=== Dataset ===

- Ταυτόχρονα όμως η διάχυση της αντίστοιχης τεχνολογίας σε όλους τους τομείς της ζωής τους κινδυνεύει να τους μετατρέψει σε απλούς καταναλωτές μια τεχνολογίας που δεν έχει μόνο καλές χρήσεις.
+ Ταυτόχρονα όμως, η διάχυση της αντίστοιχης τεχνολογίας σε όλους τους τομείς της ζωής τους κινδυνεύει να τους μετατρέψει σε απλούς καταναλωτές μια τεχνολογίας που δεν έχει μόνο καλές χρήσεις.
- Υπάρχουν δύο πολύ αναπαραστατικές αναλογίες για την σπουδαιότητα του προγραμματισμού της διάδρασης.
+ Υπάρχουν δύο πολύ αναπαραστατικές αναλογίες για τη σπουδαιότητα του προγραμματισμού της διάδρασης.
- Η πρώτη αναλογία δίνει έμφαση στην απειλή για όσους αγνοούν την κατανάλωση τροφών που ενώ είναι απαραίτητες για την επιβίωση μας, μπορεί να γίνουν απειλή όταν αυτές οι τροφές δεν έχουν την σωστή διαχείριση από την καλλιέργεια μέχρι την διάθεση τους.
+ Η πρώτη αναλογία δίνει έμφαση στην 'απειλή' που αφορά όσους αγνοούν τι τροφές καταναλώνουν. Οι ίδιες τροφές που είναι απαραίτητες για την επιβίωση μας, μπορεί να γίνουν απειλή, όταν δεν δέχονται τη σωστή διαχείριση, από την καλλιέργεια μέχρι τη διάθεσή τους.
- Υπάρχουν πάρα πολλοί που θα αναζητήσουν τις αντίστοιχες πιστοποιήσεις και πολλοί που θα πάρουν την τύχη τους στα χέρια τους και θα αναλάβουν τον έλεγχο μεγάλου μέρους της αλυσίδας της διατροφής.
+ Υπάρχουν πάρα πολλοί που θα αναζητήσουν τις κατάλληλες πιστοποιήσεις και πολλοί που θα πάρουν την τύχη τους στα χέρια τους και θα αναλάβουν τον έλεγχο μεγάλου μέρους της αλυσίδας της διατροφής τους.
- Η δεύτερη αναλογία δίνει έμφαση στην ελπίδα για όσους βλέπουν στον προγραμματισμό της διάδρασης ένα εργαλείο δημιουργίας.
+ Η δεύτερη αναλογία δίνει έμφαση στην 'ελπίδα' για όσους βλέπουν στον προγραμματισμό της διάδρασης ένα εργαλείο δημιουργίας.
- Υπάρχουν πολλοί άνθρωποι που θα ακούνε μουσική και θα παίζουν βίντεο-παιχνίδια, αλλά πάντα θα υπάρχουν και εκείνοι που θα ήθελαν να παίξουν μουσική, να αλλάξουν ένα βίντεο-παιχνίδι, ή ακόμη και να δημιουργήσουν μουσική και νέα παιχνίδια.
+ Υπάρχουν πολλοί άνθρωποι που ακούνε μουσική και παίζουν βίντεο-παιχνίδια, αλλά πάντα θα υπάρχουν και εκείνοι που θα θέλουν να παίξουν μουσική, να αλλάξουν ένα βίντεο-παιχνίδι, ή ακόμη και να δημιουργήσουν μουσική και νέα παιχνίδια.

===

Work item -> Among the records above, which lines hold the word "αναζητήσουν"? Copy each one.

Reply ->
- Υπάρχουν πάρα πολλοί που θα αναζητήσουν τις αντίστοιχες πιστοποιήσεις και πολλοί που θα πάρουν την τύχη τους στα χέρια τους και θα αναλάβουν τον έλεγχο μεγάλου μέρους της αλυσίδας της διατροφής.
+ Υπάρχουν πάρα πολλοί που θα αναζητήσουν τις κατάλληλες πιστοποιήσεις και πολλοί που θα πάρουν την τύχη τους στα χέρια τους και θα αναλάβουν τον έλεγχο μεγάλου μέρους της αλυσίδας της διατροφής τους.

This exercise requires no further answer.